Debugging multiple processes

  • If you want to start the application using GDB:
$ xterm -e gdb \
  ./program args

# and using mpirun
$ mpirun -n 4 xterm -e gdb my_mpi_application

If you want to debug multi-node applications, you should specify $DISPLAY variable prior to running the app.
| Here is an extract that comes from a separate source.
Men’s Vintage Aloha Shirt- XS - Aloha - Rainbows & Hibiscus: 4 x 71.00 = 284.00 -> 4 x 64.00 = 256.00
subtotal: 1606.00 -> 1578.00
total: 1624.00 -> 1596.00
See here

  • If you want to attach to the process using GDB, you can add the following code snippet to the source and attach GDB to the process(es) you would like:
// At the beginning of the code, or anywhere before the section you want to debug.
{ 
    volatile int i = 0;
    char hostname[256];
    gethostname(hostname, sizeof(hostname));
    printf("PID %d on %s ready for attach\n", getpid(), hostname);
    fflush(stdout);
    while (0 == i)
        sleep(5);
}

And after running the app, use gdb --pid [pid] to attach to the process.
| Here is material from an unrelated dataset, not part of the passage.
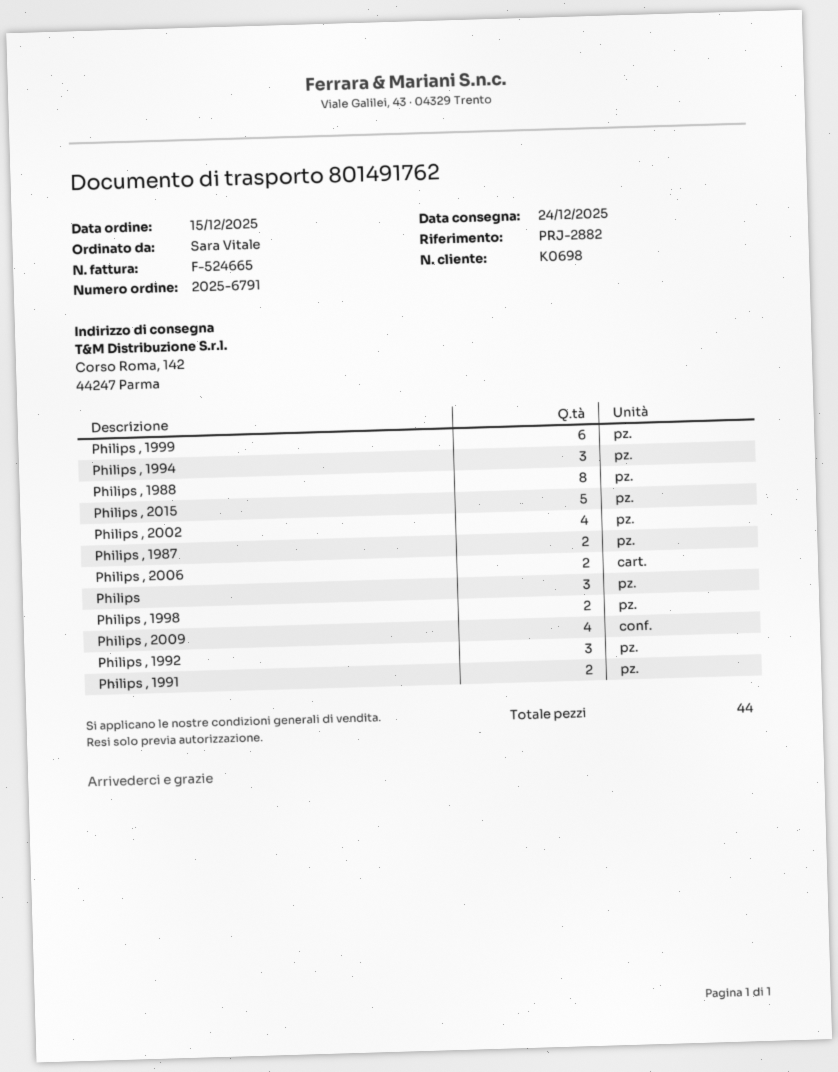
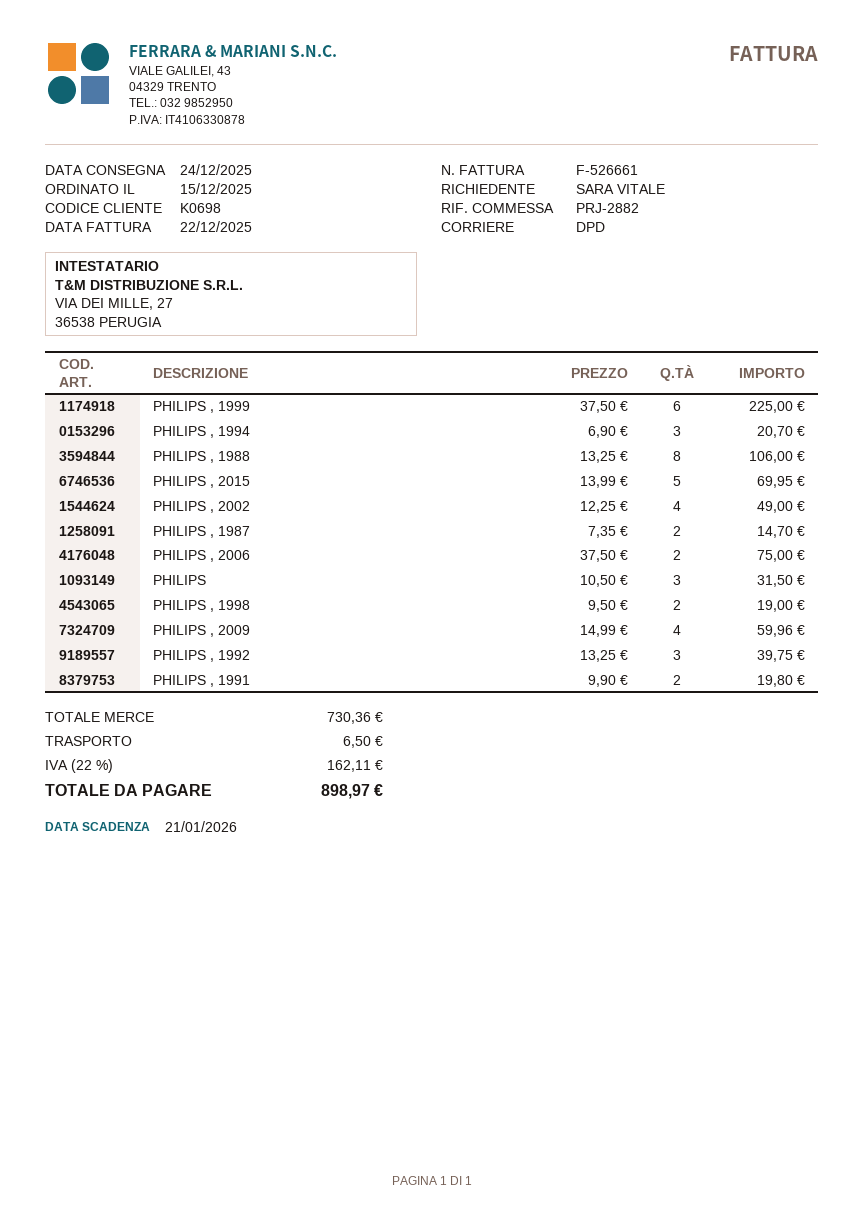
invoice number: F-524665 -> F-526661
Once, attached, set variable i to something else, so it can break the while.

(gdb) set var i = 7

Profile with Nsight Systems

If MPI build is CUDA-enabled, profiling with nsys is available:

nsys profile --gpu-metrics-device=0 --trace=mpi,ucx,cuda -o reportName.%q{SLURM_PROCID} \
  ./program args

Find and use the topology of the system

nvidia-smi topo -m

Use this Case to bind processes to cores correctly, e.g.:

case ${SLURM_LOCALID} in
0)
    export CUDA_VISIBLE_DEVICES=0
    export UCX_NET_DEVICES=mlx5_1:1
    CPU_BIND=18-23
    ;;
1)
    export CUDA_VISIBLE_DEVICES=1
    export UCX_NET_DEVICES=mlx5_0:1
    CPU_BIND=6-11
    ;;
2)
    export CUDA_VISIBLE_DEVICES=2
    export UCX_NET_DEVICES=mlx5_3:1
    CPU_BIND=42-47
    ;;
3)
    export CUDA_VISIBLE_DEVICES=3
    export UCX_NET_DEVICES=mlx5_2:1
    CPU_BIND=30-35
    ;;
esac

# Run with numactl to bind processes to cores
numactl --physcpubind=${CPU_BIND} $*

Another way to bind application and memory to the NUMA node:

numactl --cpunodebind=0 --membind=0 ./app

Use compute-sanitizer

Options --log-file and --save do the same thing.

mpirun -np 4 compute-sanitizer \
  --log-file report.%q{SLURM_PROCID}.log \
  --save report.%q{SLURM_PROCID}.compute-sanitizer \
  ./program arguments

Compile with -lineinfo to get generate line correlation for device code

Read the log file using

compute-sanitizer --read <save file>

Useful runtime options

# Open MPI options
--mca btl_openib_want_cuda_gdr 1 \
--mca btl ^vader,tcp,openib,uct -x UCX_NET_DEVICES=mlx5_0:1 \
--mca btl_openib_want_cuda_gdr 1 --mca btl_openib_if_include mlx5_1 \
--mca btl_smcuda_cuda_ipc_verbose 100
--mca mpi_common_cuda_verbose 100 \
--mca btl_smcuda_cuda_ipc_verbose 100 \
--mca btl_base_verbose 100 \
--mca pml_base_verbose 100 \
--mca mtl_base_verbose 10 \
--mca pml_ucx_verbose 10 \
--mca opal_cuda_verbose 100 \
--mca coll_base_verbose 100 \
--mca mpi_common_cuda_verbose 100 \
export OMPI_MCA_coll_cuda_priority=80 \
--mca opal_common_ucx_tls all \
--mca opal_common_ucx_devices all \
--mca pml_ucx_tls any \
--mca pml_ucx_devices any \

# UCX options
-x UCX_TLS=rc,sm,cuda_copy,gdr_copy,cuda_ipc \
-x UCX_LOG_LEVEL=trace -x UCX_LOG_FILE=ucx.%p.log \
-x UCX_RNDV_THRESH=0 -x UCX_ZCOPY_THRESH=0 --validation
-x UCX_LOG_LEVEL=info -x UCX_PROTO_ENABLE=y -x UCX_PROTO_INFO=y \
--mca pml_monitoring_enable x (0,1,2)